Wyoming Medical Center President Vickie Diamond, Chief Financial Officer Yvonne Wigington and WMC Board Chairman John Masterson cited several economic causes for the layoffs of 58 hospital employees during a news conference Tuesday.


  • The Legislature's refusal to expand the federal-state Medicaid program for about 20,000 Wyoming citizens has aggravated some patients' inability to pay. That results in the hospital having to socialize its losses by spreading the costs of care to patients who can pay. The WMC itself probably could have added $2 million to its bottom line if state lawmakers had expanded Medicaid.
  • From 1992 through 2009, Medicare deemed the WMC a "sole community provider," which meant it qualified for about an $8 million annual subsidy.
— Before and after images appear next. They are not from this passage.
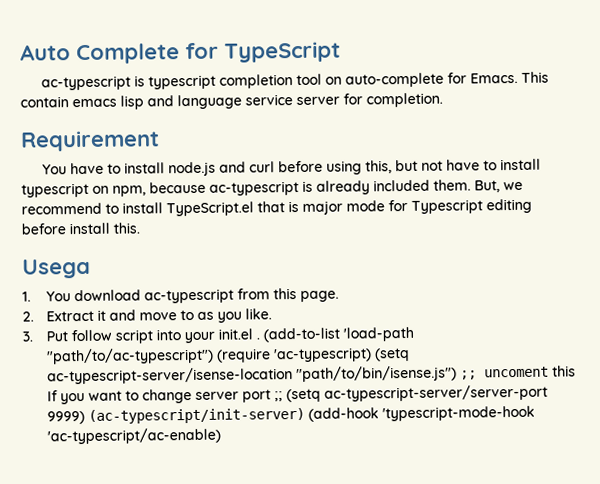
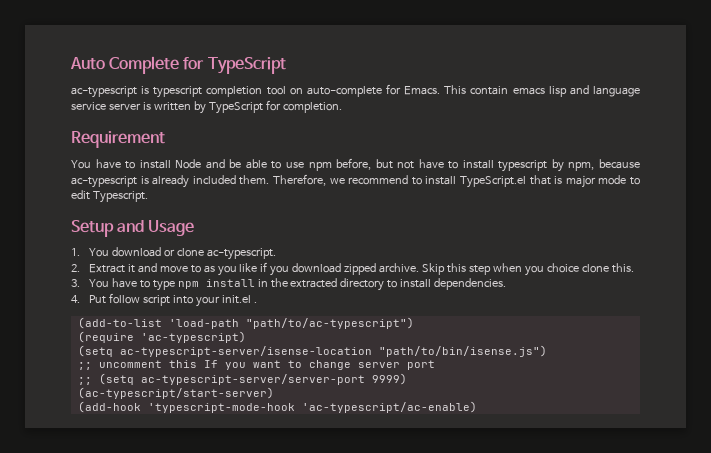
- This contain emacs lisp and language service server for completion.
+ This contain emacs lisp and language service server is written by TypeScript for completion.
- You have to install node.js and curl before using this, but not have to install typescript on npm, because ac-typescript is already included them.
+ You have to install Node and be able to use npm before, but not have to install typescript by npm, because ac-typescript is already included them.
- But, we recommend to install TypeScript.el that is major mode for Typescript editing before install this.
- Usega
+ Therefore, we recommend to install TypeScript.el that is major mode to edit Typescript.
+ Setup and Usage
- 1. You download ac-typescript from this page.
+ 1. You download or clone ac-typescript.
- 2. Extract it and move to as you like.
- 3. Put follow script into your init.el . (add-to-list 'load-path "path/to/ac-typescript") (require 'ac-typescript) (setq ac-typescript-server/isense-location "path/to/bin/isense.js") ;; uncoment this If you want to change server port ;; (setq ac-typescript-server/server-port 9999) (ac-typescript/init-server) (add-hook 'typescript-mode-hook 'ac-typescript/ac-enable)
+ 2. Extract it and move to as you like if you download zipped archive. Skip this step when you choice clone this.
+ 3. You have to type npm install in the extracted directory to install dependencies.
+ 4. Put follow script into your init.el .
+ (add-to-list 'load-path "path/to/ac-typescript")
+ (require 'ac-typescript)
+ (setq ac-typescript-server/isense-location "path/to/bin/isense.js")
+ ;; uncomment this If you want to change server port
+ ;; (setq ac-typescript-server/server-port 9999)
+ (ac-typescript/start-server)
+ (add-hook 'typescript-mode-hook 'ac-typescript/ac-enable)

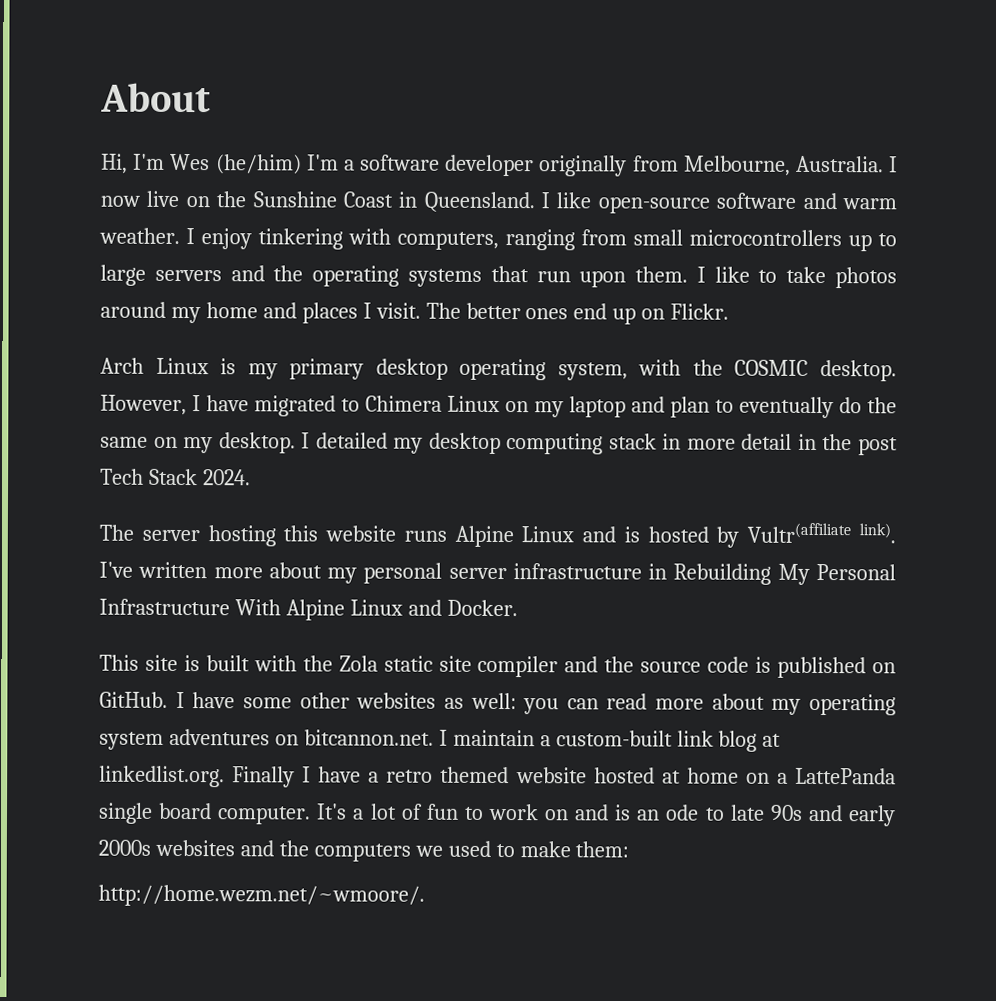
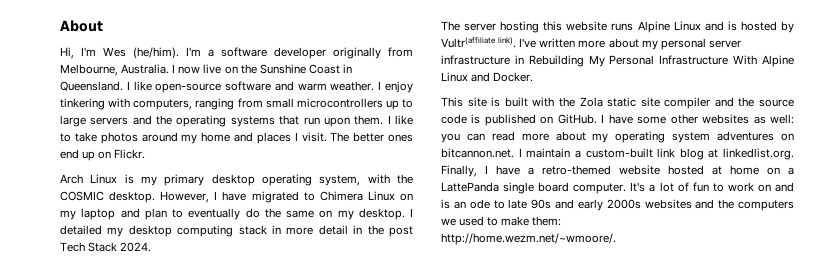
- Hi, I'm Wes (he/him) I'm a software developer originally from Melbourne, Australia.
+ Hi, I'm Wes (he/him). I'm a software developer originally from Melbourne, Australia.
- I have some other websites as well: you can read more about my operating system adventures on bitcannon.net. I maintain a custom-built link blog at linkedlist.org. Finally I have a retro themed website hosted at home on a LattePanda single board computer.
+ I have some other websites as well: you can read more about my operating system adventures on bitcannon.net. I maintain a custom-built link blog at linkedlist.org. Finally, I have a retro-themed website hosted at home on a LattePanda single board computer.

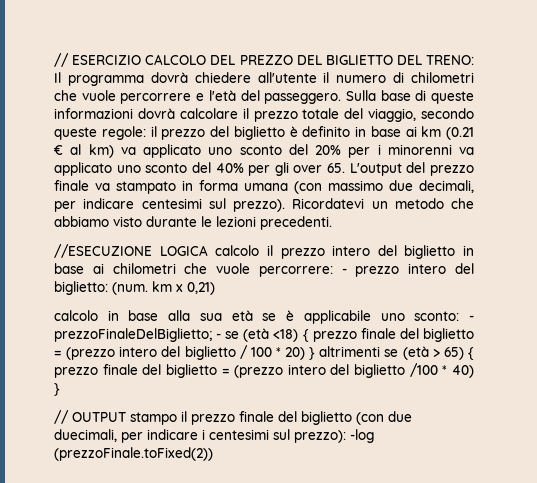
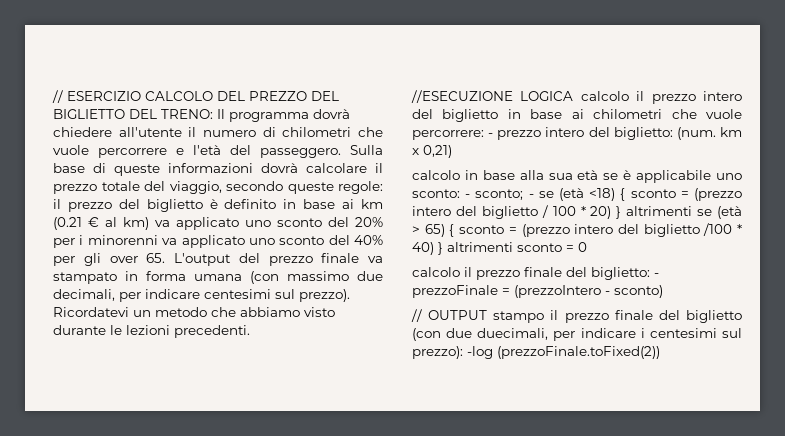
- calcolo in base alla sua età se è applicabile uno sconto: - prezzoFinaleDelBiglietto; - se (età <18) { prezzo finale del biglietto = (prezzo intero del biglietto / 100 * 20) } altrimenti se (età > 65) { prezzo finale del biglietto = (prezzo intero del biglietto /100 * 40) }
+ calcolo in base alla sua età se è applicabile uno sconto: - sconto; - se (età <18) { sconto = (prezzo intero del biglietto / 100 * 20) } altrimenti se (età > 65) { sconto = (prezzo intero del biglietto /100 * 40) } altrimenti sconto = 0
+ calcolo il prezzo finale del biglietto: - prezzoFinale = (prezzoIntero - sconto)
But it lost that status in late 2011 retroactive to the beginning of 2010 because the Mountain View Regional Hospital, founded by former neurosurgeons who worked at the Wyoming Medical Center, gained enough market share to disqualify the WMC. The hospital also had to repay Medicare $15.7 million.
  • The downturn in the energy industry has left people without health insurance, which has driven up uncompensated care.
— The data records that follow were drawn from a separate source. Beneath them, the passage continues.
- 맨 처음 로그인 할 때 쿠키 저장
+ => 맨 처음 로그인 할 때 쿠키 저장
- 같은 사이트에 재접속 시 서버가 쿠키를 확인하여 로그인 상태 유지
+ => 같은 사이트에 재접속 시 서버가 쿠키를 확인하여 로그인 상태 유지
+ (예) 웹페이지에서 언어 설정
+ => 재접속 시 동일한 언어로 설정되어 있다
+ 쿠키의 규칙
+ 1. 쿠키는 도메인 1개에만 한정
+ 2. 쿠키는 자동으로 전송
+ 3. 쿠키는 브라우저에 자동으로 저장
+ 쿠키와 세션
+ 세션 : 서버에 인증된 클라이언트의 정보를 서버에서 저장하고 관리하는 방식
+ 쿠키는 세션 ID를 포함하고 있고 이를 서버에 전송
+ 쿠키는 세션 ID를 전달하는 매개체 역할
  • Local physician-owned hospitals and clinics have the right to deny service to Medicare and Medicaid patients, meaning those patients will seek care at the Wyoming Medical Center.
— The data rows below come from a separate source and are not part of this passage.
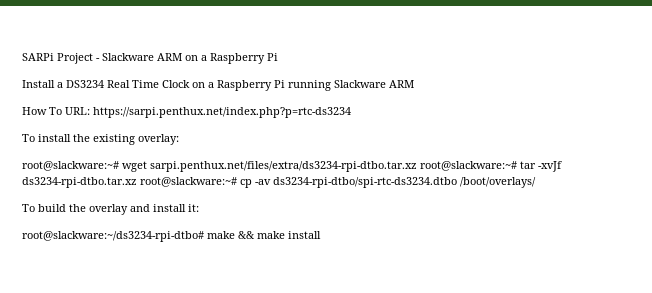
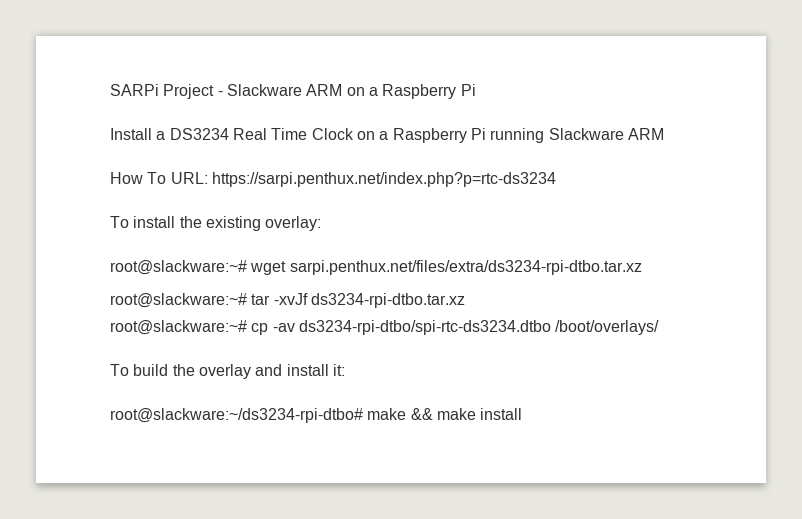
- root@slackware:~# wget sarpi.penthux.net/files/extra/ds3234-rpi-dtbo.tar.xz root@slackware:~# tar -xvJf ds3234-rpi-dtbo.tar.xz root@slackware:~# cp -av ds3234-rpi-dtbo/spi-rtc-ds3234.dtbo /boot/overlays/
+ root@slackware:~# wget sarpi.penthux.net/files/extra/ds3234-rpi-dtbo.tar.xz
+ root@slackware:~# tar -xvJf ds3234-rpi-dtbo.tar.xz
+ root@slackware:~# cp -av ds3234-rpi-dtbo/spi-rtc-ds3234.dtbo /boot/overlays/

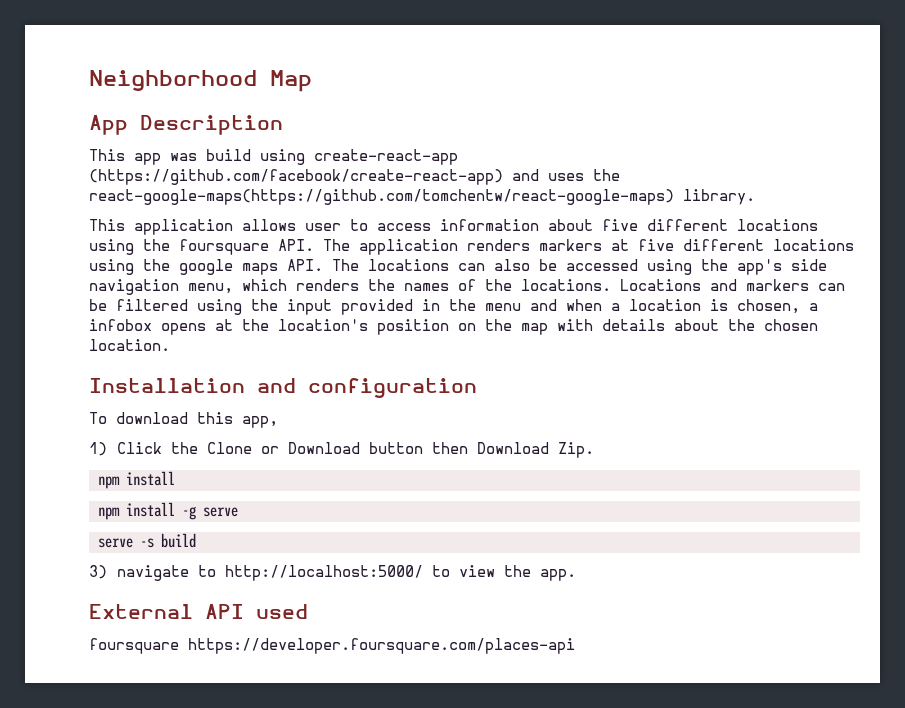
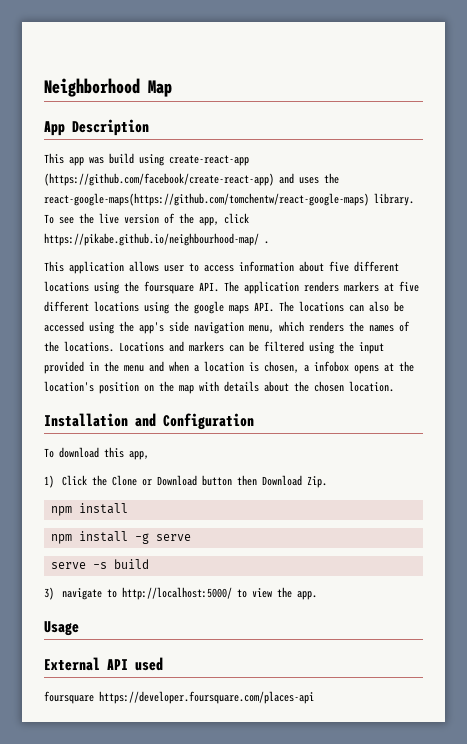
+ To see the live version of the app, click https://pikabe.github.io/neighbourhood-map/ .
- Installation and configuration
+ Installation and Configuration
+ Usage

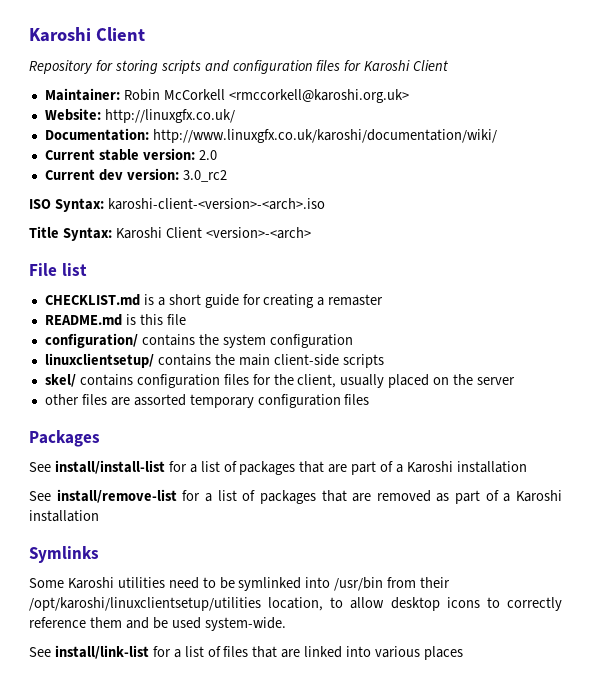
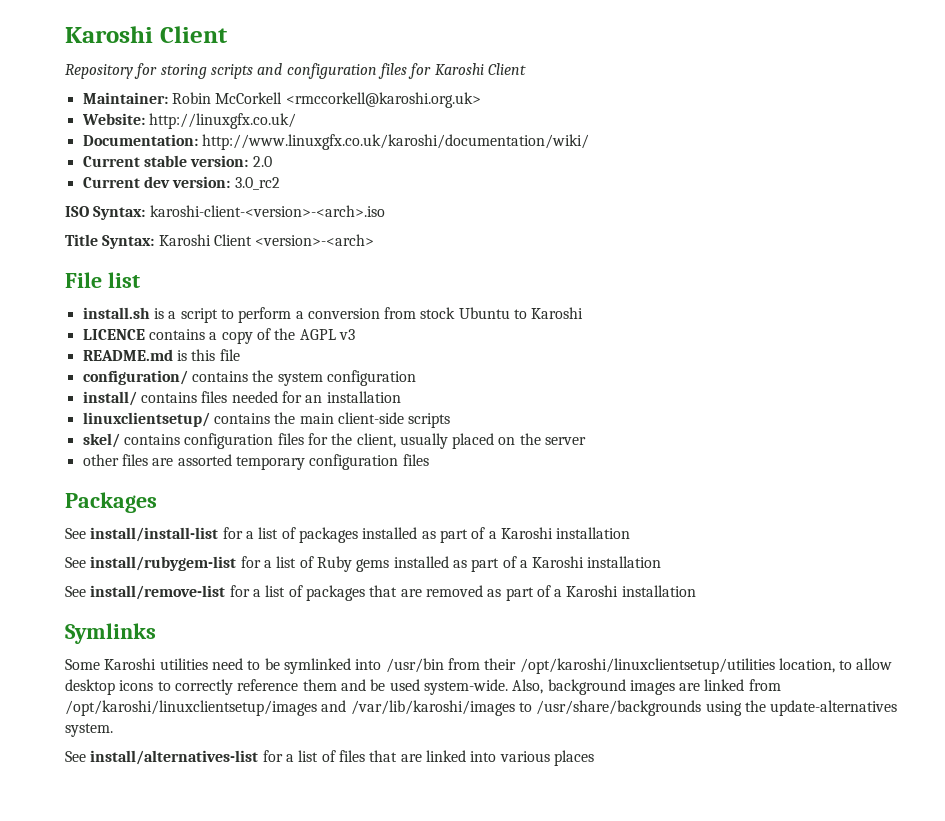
- CHECKLIST.md is a short guide for creating a remaster
+ install.sh is a script to perform a conversion from stock Ubuntu to Karoshi
+ LICENCE contains a copy of the AGPL v3
+ install/ contains files needed for an installation
- See install/install-list for a list of packages that are part of a Karoshi installation
+ See install/install-list for a list of packages installed as part of a Karoshi installation
+ See install/rubygem-list for a list of Ruby gems installed as part of a Karoshi installation
- Some Karoshi utilities need to be symlinked into /usr/bin from their /opt/karoshi/linuxclientsetup/utilities location, to allow desktop icons to correctly reference them and be used system-wide.
- See install/link-list for a list of files that are linked into various places
+ Some Karoshi utilities need to be symlinked into /usr/bin from their /opt/karoshi/linuxclientsetup/utilities location, to allow desktop icons to correctly reference them and be used system-wide. Also, background images are linked from /opt/karoshi/linuxclientsetup/images and /var/lib/karoshi/images to /usr/share/backgrounds using the update-alternatives system.
+ See install/alternatives-list for a list of files that are linked into various places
  • The federal government has been reducing the amount of Medicare reimbursements, so hospitals are not being reimburse fully for their costs. (Medicare is the federal health insurance program for the elderly.)
  • Wyoming and Casper's population is aging, which means more people are relying on Medicare to pay their health care bills.

"So effectively, we're seeing more patients and being paid less," Wigington said.

"We do have an aging population in Wyoming that contributes to increased Medicare population, and certainly other hospitals do not take as much Medicare as we do that would result in an increase for Wyoming Medical Center," she said.